WSJ also pointed to Gwyneth Paltrow’s GOOP, another company that is banking on resort. Full-priced swimwear “accounts for nearly a fifth of Goop’s total fashion business during its summer season,” says the company’s SVP of fashion, Shaun Kearny. “People are really willing to splurge a bit, and I think that’s the reason we can expect more regular-price [purchases] in this category.”
The pressures to keep up appearances, namely by way of Instagram documentation of holidays and the wardrobes at play, is also a driving force here, of course. With the rise of social media photo sharing, vacations have become prime-times for content creation, whether you are an influencer or merely a fashion-minded consumer.

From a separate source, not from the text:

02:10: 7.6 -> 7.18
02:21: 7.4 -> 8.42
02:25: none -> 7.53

Consumers’ willingness to pay full price should not be overlooked, as it is something of a rarity. In a July 2016 report from New York-based market research company, NPD Group found that off-price purchases accounted for a whopping 75 percent of all apparel sales in the U.S. More than that, as retail business analytics firm First Insight revealed more recently, 45 percent of American women need to see a markdown of 41 percent or more to be willing even enter into a store. In other words, sales are the status quo, and consumers have noticed.

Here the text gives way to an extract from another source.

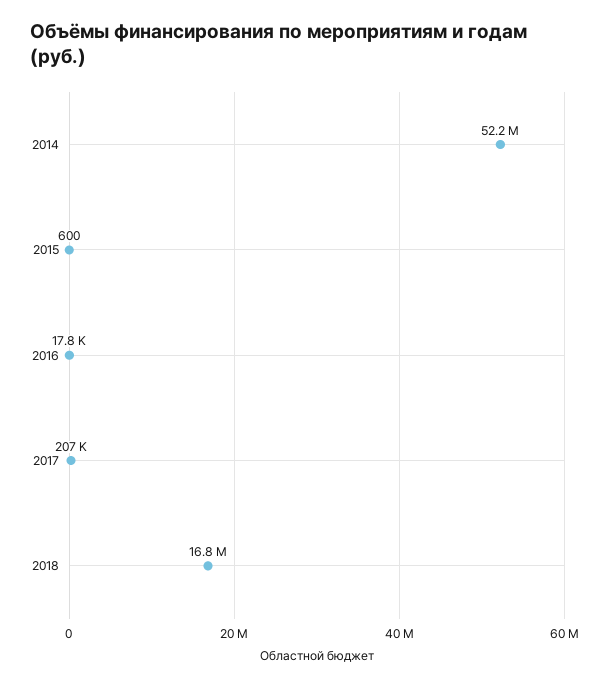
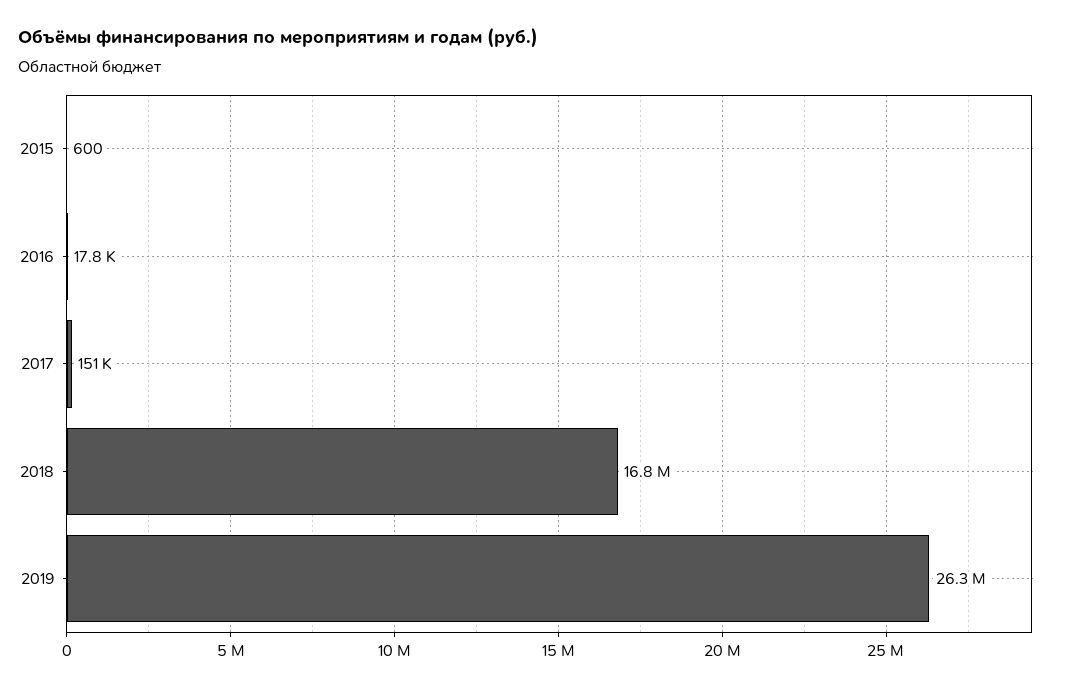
2014: 52200000 -> none
2017: 207000 -> 151000
2019: none -> 26300000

This larger trend of consumers seemingly expecting markdowns nearly across the board has resulted in consumers who are, as a whole, far less willing to pay full price for many things anymore, with apparel and accessories hit particularly hard. This is a problem that is very clearly facing mass-market brands like Gap, which have struggled to retrain discount-demanding consumers, but also high-fashion names like Prada, the latter of which recently swore of end-of-season sales within its main brick-and-mortar stores in an attempt, per Prada’s chief executive officer Patrizio Bertelli, to “strengthen the brand’s image and in particular, it’s going to guarantee higher margins for us.”
First Insight went further, declaring that consumers are generally willing to pay only 76 percent of the full price of womenswear products, noting that “consumers are not seeing enough value in products to pay full price.”
It seems resortwear is one gleaming category that might just be an exception.